Vegetable Stir Fried Brown Rice

Vegetable fried rice

Serves: 4

Time: 30mins

This dish is a staple in our house but I used to call it the ‘bottom of the drawer’ dinner. It is one of those dinners that is so easy to whip up and packed full of veggies. It’s become one of our favorites but now that I am more organised with our weekly plans we don’t have many bottom of the drawer dinners anymore. If you do have some stray old veg, go ahead and add them in.

 

Leftovers

This one is fantastic for leftovers. If you are a big eater just add some more veg to make sure you have enough for lunch.

 

What you'll need

Plan ahead

Save time tomorrow and pop your ham hock in a pot, cover it completely with water, bring up to the boil then turn down and simmer for an hour. After it's cooked, remove from the liquid, peel off the skin and shred meat. Return the meat to the pot of liquid and put in the fridge for tomorrow.

1 bunch of broccolini

2 packets of baby corn

1 bunch of bok choy

1 red chili

2 eggs, lightly whisked with 1 tablespoon of water and a dash of soy

1 zucchini

1 ½  cups of brown rice

1/2 of a bunch of fresh coriander

1/2 bag of baby spinach

2 cloves of garlic
 

From the pantry

a handful of nuts

2 tablespoons of coconut oil

soy sauce
 


Prep and Cook

Cook Rice

Did you cook your rice last night? Rockstar!!! ( Take it out of the fridge and fluff it up with a fork).

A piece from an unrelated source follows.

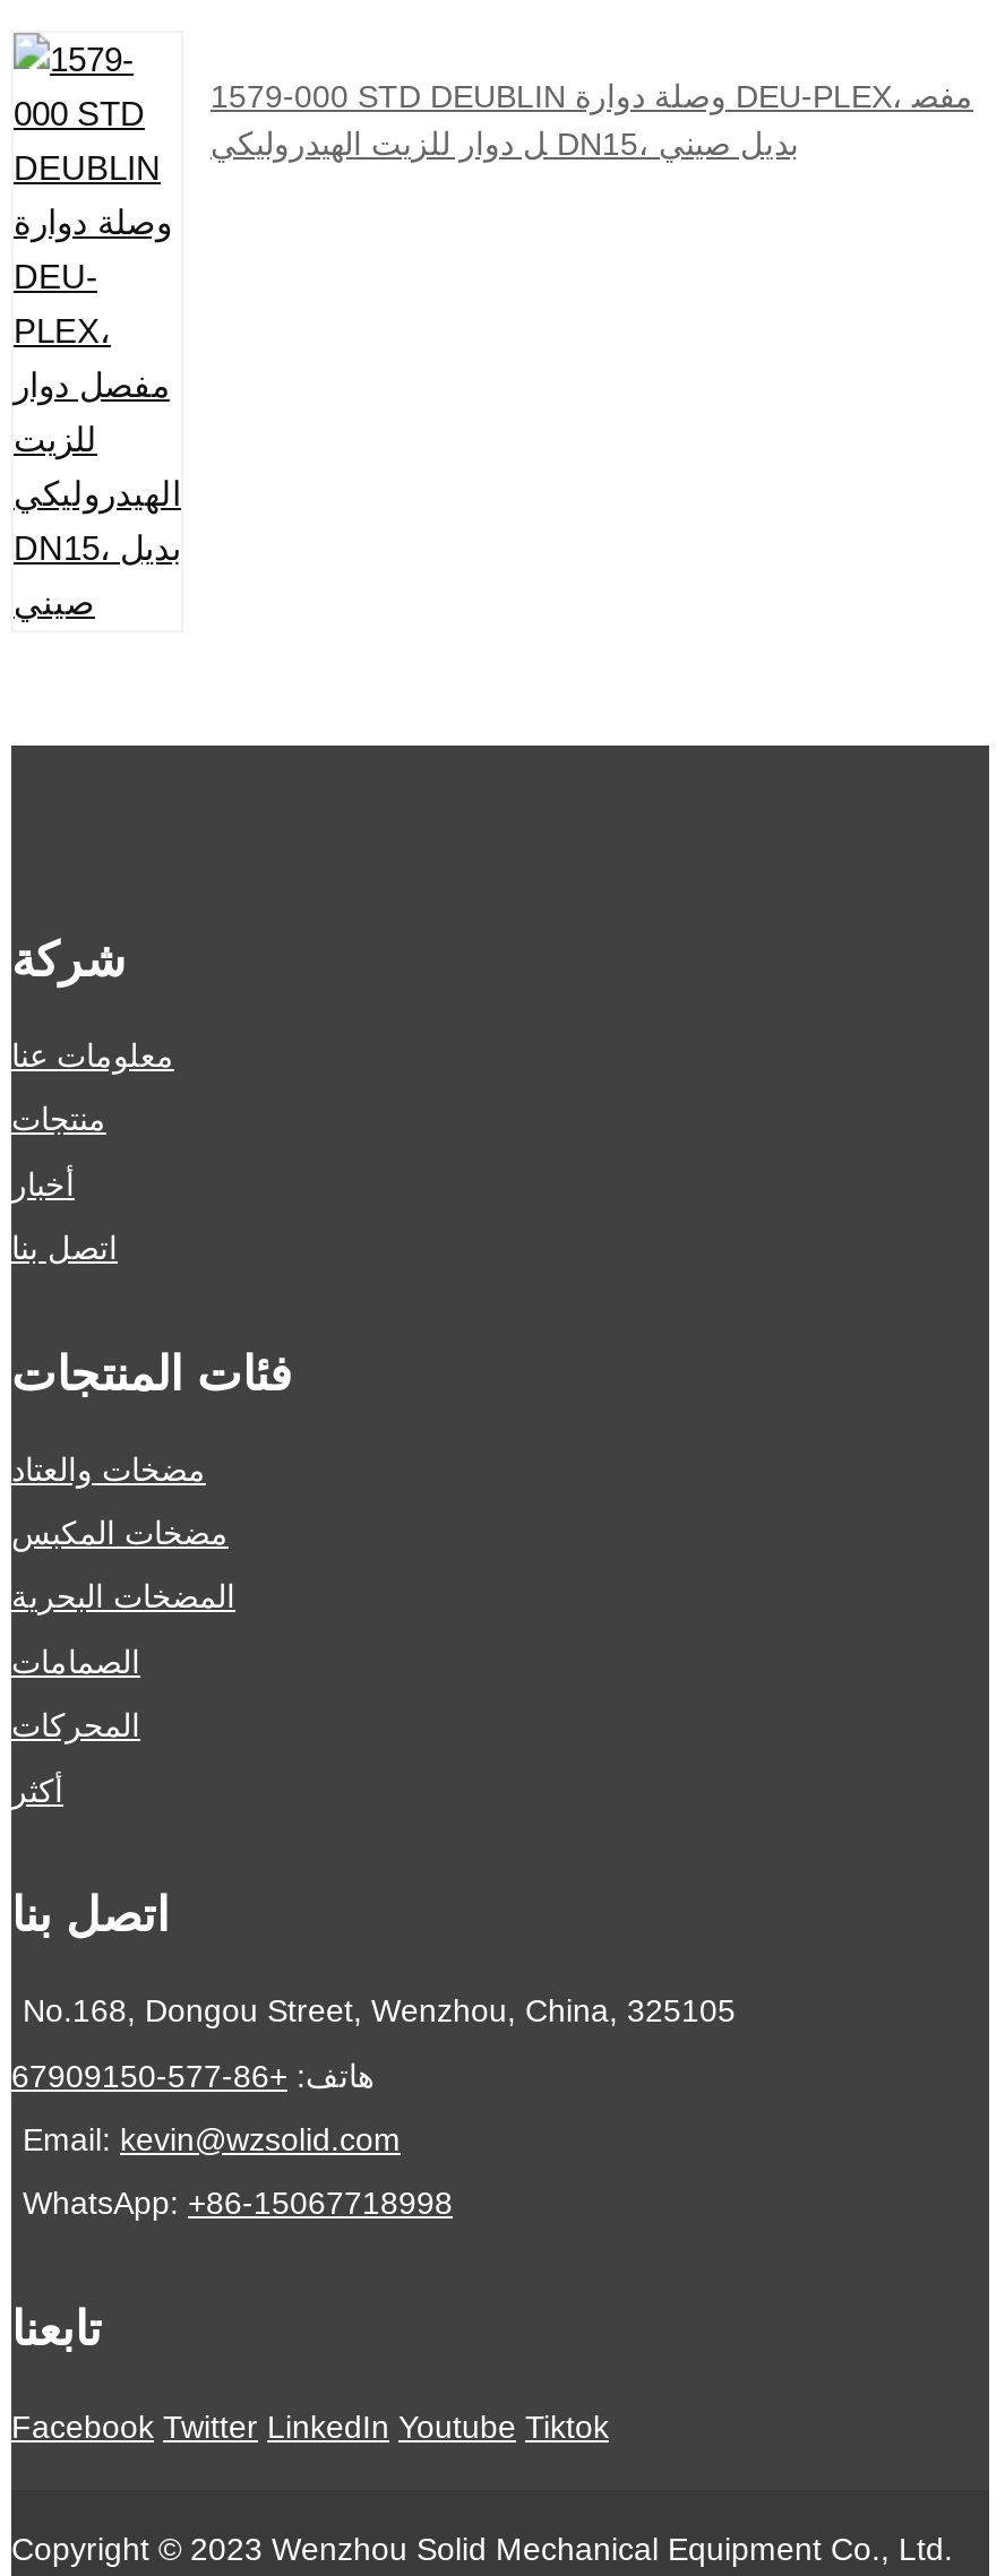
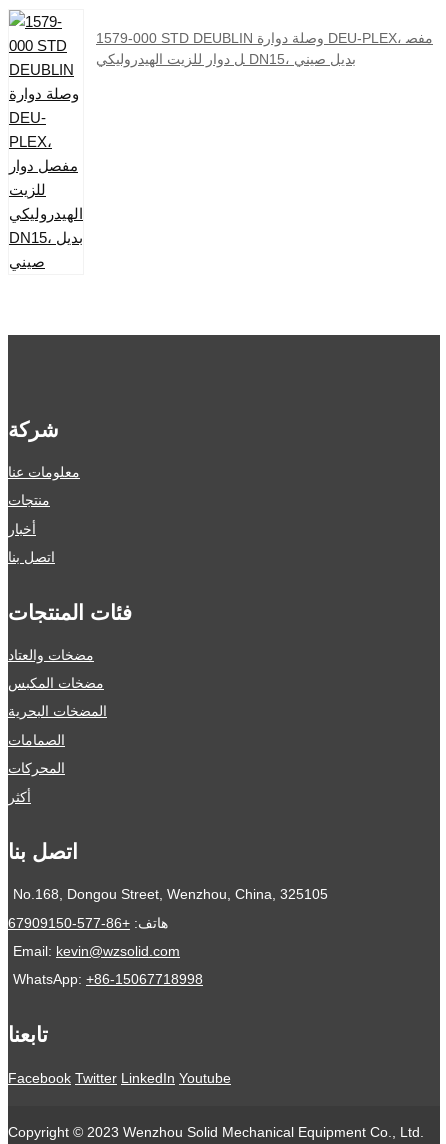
[11,2409,609,2445] Facebook Twitter LinkedIn Youtube Tiktok -> [8,1070,231,1086] Facebook Twitter LinkedIn Youtube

Fill a large pot three quarters full with water, add a pinch of salt and your rice.

Bring to the boil and cook until the rice is soft to the bite then drain and set aside.

Prep Vegetables
Wash the bok choy and roughly chop.

Slice baby corn in half.

Cut the woody ends off the brocolinni.

Slice zucchini into rounds.

Wash coriander and pick off nice leaves for garnish and chop the rest up roughly.

Roughly chop garlic.

Before You Start

Check your rice. If you’re pretty confident your rice will be ready and you’re happy to juggle straining rice while cooking veg then crack on…… if not take a chill pill and wait for your rice to finish cooking.

Cook Veg
Working quickly in a large hot wok, melt 1 tablespoon of coconut oil.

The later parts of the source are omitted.